Aku masih jauh dari garis alkoholik. Vidio Bokep Kami keluar di jalan Sunda terus menuju Thamrin. Aku duduk. “Rick, aku harus pergi sekarang,” ia diam sejenak, “Nanti sore kau boleh telepon aku.”
“Thanks Fell,” aku berdiri mendekat, kukecup keningnya dan kutinggalkan ia. Jam 6 pagi aku meninggalkan rumahnya. Dengan mengenakan daster pendek jauh di atas lutut model tank top. Itu saja. Sangat berbeda dengan ketika kukenal ia 2 tahun yang lalu. Sudah lama sebenarnya aku bosan dengannnya. Malah sebenarnya aku hanyalah Social Drinker yang hanya kebetulan agak terlalu social semalam. Tidak dapat dipungkiri.3 kali kami melakukannya malam itu. Malah sebenarnya aku hanyalah Social Drinker yang hanya kebetulan agak terlalu social semalam. “Silahkan duduk Den.”

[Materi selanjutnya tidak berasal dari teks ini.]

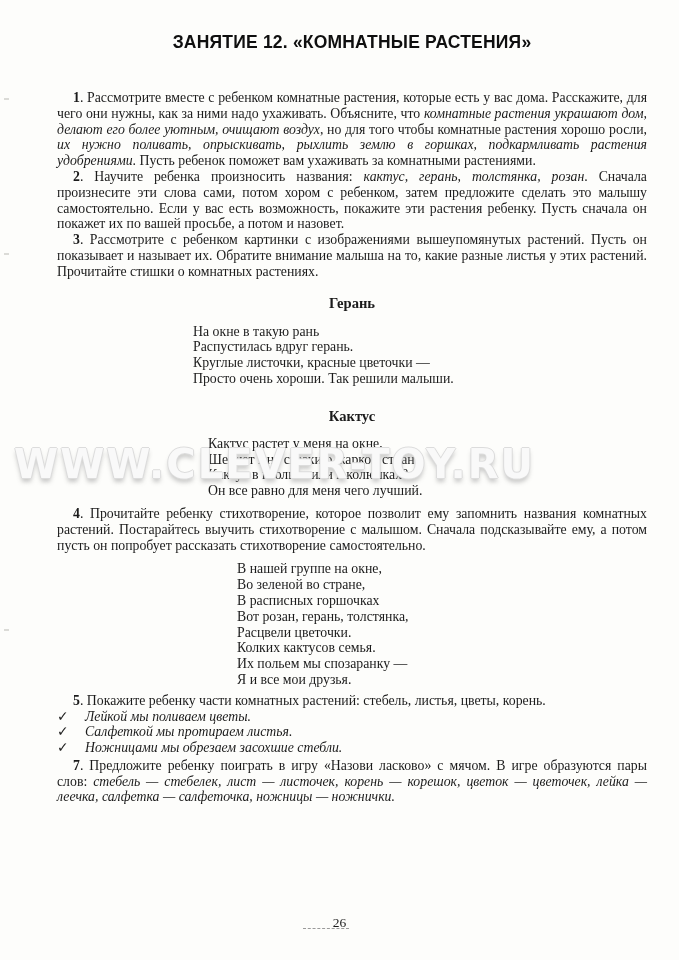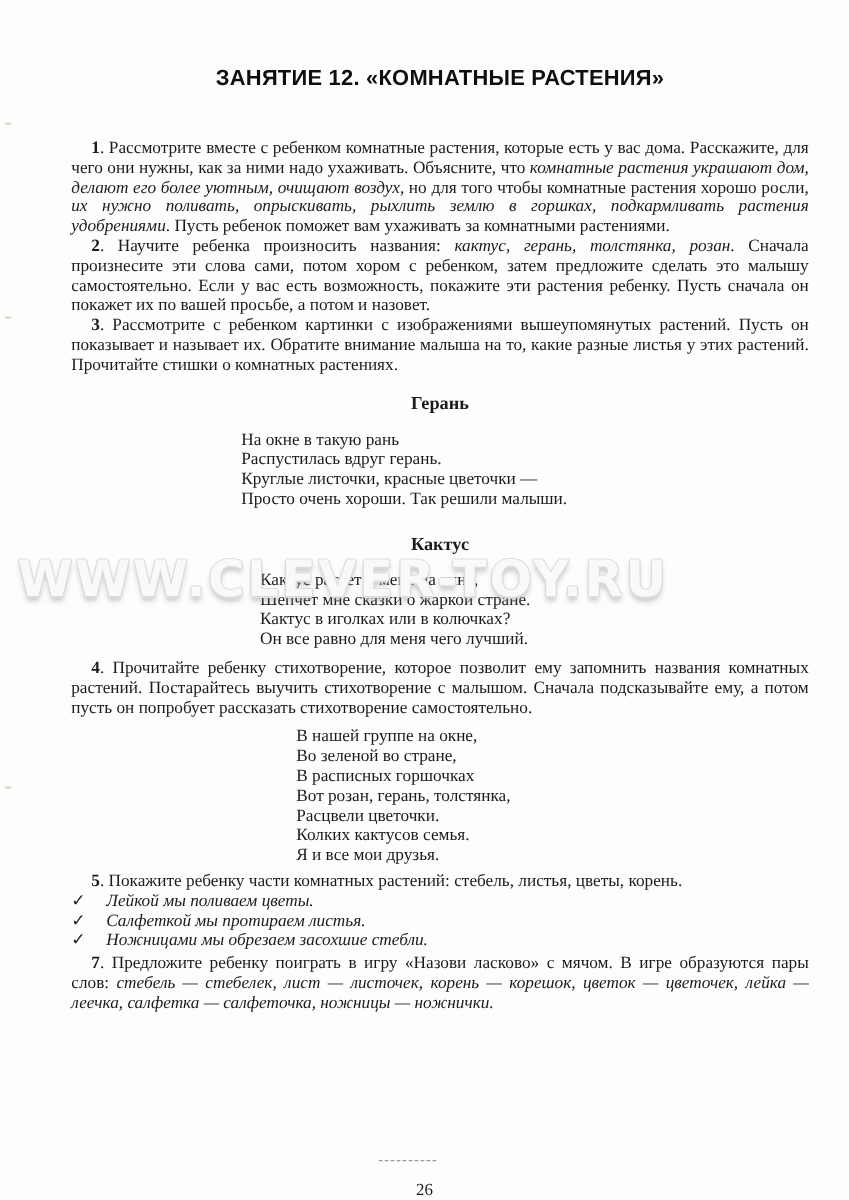--- a/index.html
+++ b/index.html
@@ -16,7 +16,7 @@
     overflow: hidden;
   }
   .content {
-    padding: 52px 32px 0 57px;
+    padding: 32px 32px 0 57px;
   }
   .doc-title {
     font-family: "Liberation Sans", sans-serif;

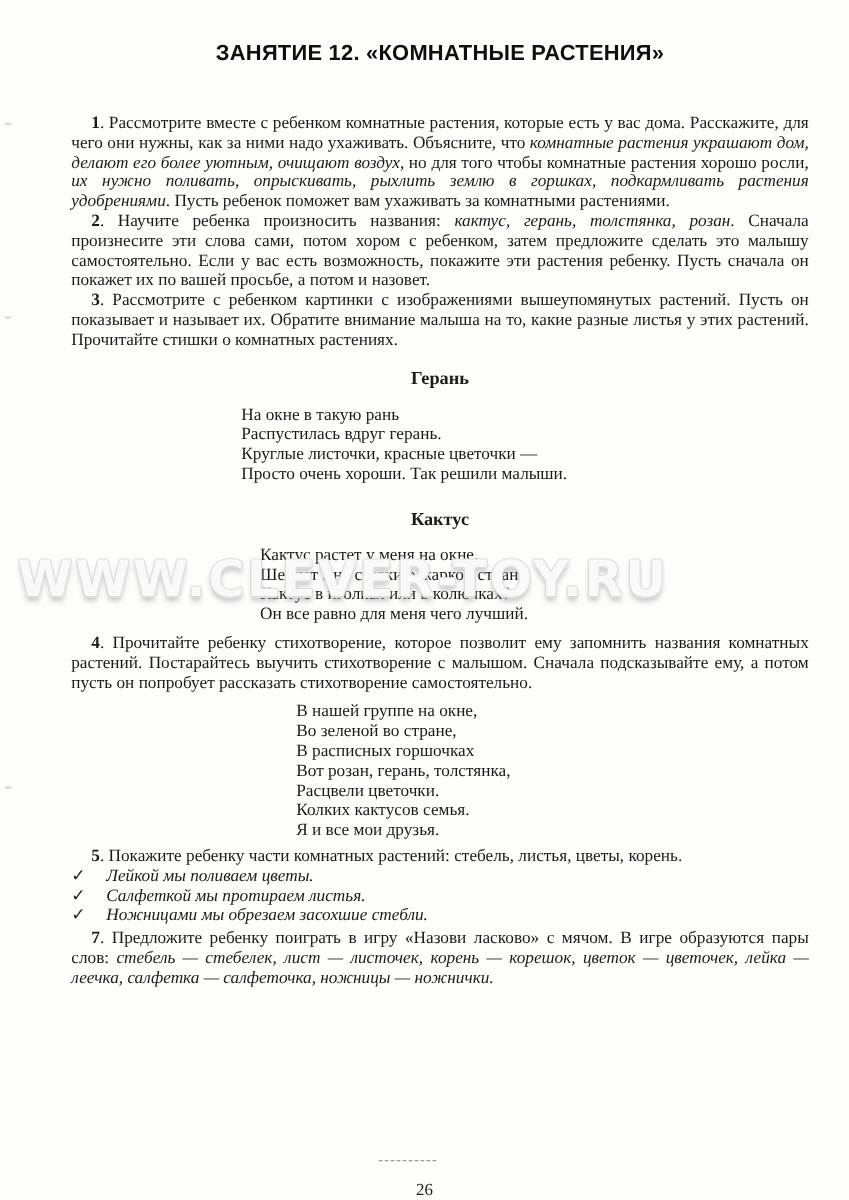--- a/index.html
+++ b/index.html
@@ -146,6 +146,7 @@
         <div>Вот розан, герань, толстянка,</div>
         <div>Расцвели цветочки.</div>
         <div>Колких кактусов семья.</div>
+        <div>Их польем мы спозаранку —</div>
         <div>Я и все мои друзья.</div>
       </div>
 

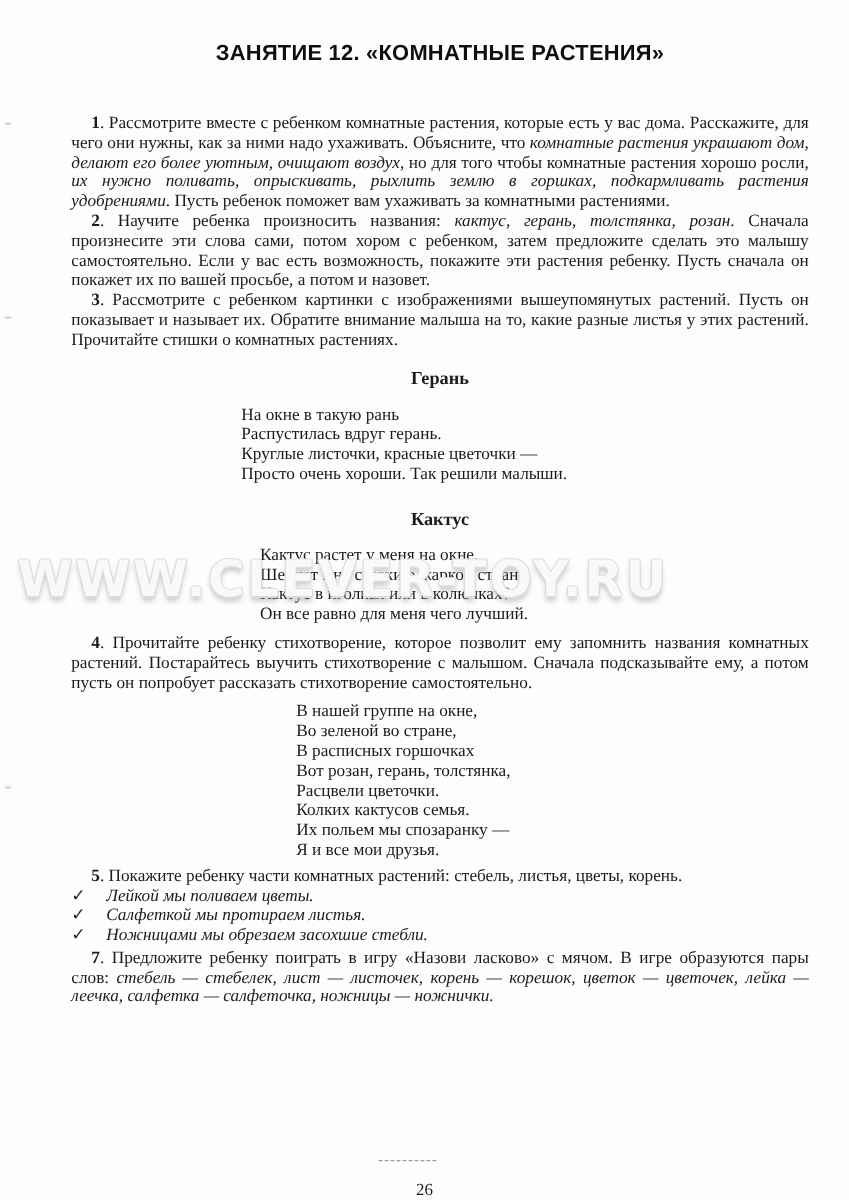--- a/index.html
+++ b/index.html
@@ -93,7 +93,7 @@
   }
   .page-number {
     position: absolute;
-    top: 944px; left: 0;
+    top: 915px; left: 0;
     width: 679px;
     text-align: center;
     font-size: 13.5px;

Aku duduk di ruang tamu. “Pak Ricky, telepon dari Felly,” Indri, sekretarisku di interkom. Sambil dia maju-mundur, penisku seperti diremas-remas, dikocok-kocok, dipelintir-pelintir.Sepuluh menit kami berada dalam posisi seperti itu. Sampai akhirnya Felly keluar dari kamarnya. Di Carport.